Recently BES at BEPC found evidence for the existence of the $\sigma$
meson in the process of
  $J/\Psi \to \sigma\omega \to
\pi\pi\omega$. 
In this paper
 we firstly discuss
  the relevant coupling $g_{\sigma\pi\pi}$
and show that the linear
 $\sigma$ model gives rise to a reasonable
description of the $\sigma$
 decay into $\pi$'s, then
 we calculate the
coupling constant 
 $g^{th}_{J/\Psi\sigma\omega}$  using the
perturbative QCD technique and the light-cone wave functions of the $\sigma$
and $\omega$ mesons.  The results show that 
 the theoretical value of
$g^{th}_{J/\Psi\sigma\omega}$ is 
 within the range of experimental value
$g_{J/\Psi\sigma\omega}$.  

\end{abstract}

 \vspace*{0.5cm} \noindent
%PACS: 11.30.Er,12.60.-i,13.25.-Es,14.80.-j

\newpage

\section{Introduction}

Beijing Spectrometer (BES) at Beijing Electron-Positron Collider (BEPC)
recently reports an evidence for the existence of the $\sigma$ particle
in $J/\Psi$ decays. In the $\pi^+ \pi^-$ invariant mass spectrum in
the process of 
 $J/\Psi \to \pi^{+} \pi^{-} \omega$ they found a low mass
enhancement and
 the detailed analysis strongly favors that the spin-parity is
${\cal
 O}^{++}$ and the statistical significance for the existence of the
$\sigma$ particle is
 about 18 $\sigma$ \cite{bes}. The BES measured values
of the
 % Based on the $7.8 \times 10^6$ BESI $J/ \Psi$ data 
$\sigma$ mass and width are:
\begin{eqnarray}
m_\sigma &=&390^{+60}_{-36} \mbox {\rm MeV}, \nonumber\\
\Gamma_\sigma &=&282^{+77}_{-50} \mbox {\rm MeV},
\end{eqnarray}
and the branching ratio is 
\begin{equation}
{\rm Br} (J/\Psi \to \sigma\omega \to \pi^{+} \pi^{-}
\omega)=(1.71\pm 3.4\pm 4.3)\times 10^{-3}.
\end{equation}

 The $\sigma$ particle has been absent for
many years in the Review of
Particle Physics\cite{PDG} by the Particle Data Group (PDG), however
 in the recent years there has been a revival of interest in studying 
 the light scalar-isoscalar meson, the
$\sigma$ particle, as a broad resonance\cite{shi}experimentally and
theoretically. 
 A direct experimental
evidence for the $\sigma$ meson is reported recently by the Fermilab E791 collaboration
\cite{E791} in the D-meson decay
process, $D^+
\to \sigma\pi^+ \to 3\pi$. 
%
Theoretically, $\sigma$ meson can play important roles in some problems. In
ref. \cite{snc}, $\sigma$ can be regarded as the dominant contribution to the
$u{\bar u} +d{\bar d}$ current. Moreover, using $sigma$ mass and width from
E791, some people\cite{sg} investage $\sigma$ contribution to $B\to 3\pi$ and
find it can explain the recent data from CLEO and BABAR collaboration.

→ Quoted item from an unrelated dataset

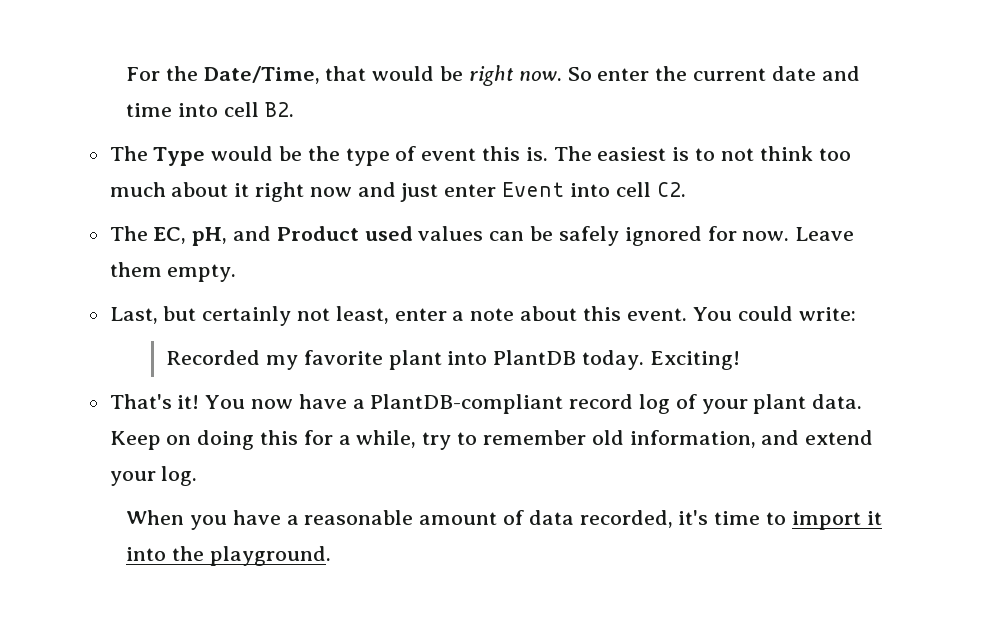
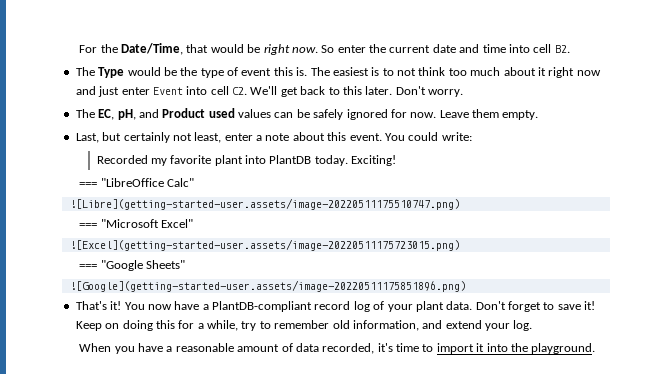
(686, 189) none -> [250,86,463,97] We'll get back to this later. Don't worry.
(740, 360) none -> [79,178,195,187] [69,198,460,210] [79,219,194,228] [69,239,460,251] [79,260,186,271] [69,280,466,292] // === "LibreOffice Calc" // ![Libre](getting-started-user.assets/image-20220511175510747.png) // === "Microsoft Excel" // ![Excel](getting-started-user.assets/image-20220511175723015.png) // === "Google Sheets" // ![Google](getting-started-user.assets/image-20220511175851896.png)
(863, 401) none -> [475,301,596,312] Don't forget to save it!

In this paper, we study phenomenologically the decay process 
$J/\Psi \to \sigma\omega \to \pi^{+} \pi^{-} \omega$
 and discuss the couplings
$g_{\sigma\pi\pi}$ and $g_{J/\Psi\sigma\omega}$. By taking 
 the meson wavefunctions of $\sigma$ and $\omega$ to be similar to
that of $\pi$ and $\rho$, and using the perturbative QCD technique, we
calculate the decay constant
 $g^{th}_{J/\Psi\sigma\sigma}$. Our theoretical prediction is shown to be 
within the range of experimental value $g_{J/\Psi\sigma\omega}$. 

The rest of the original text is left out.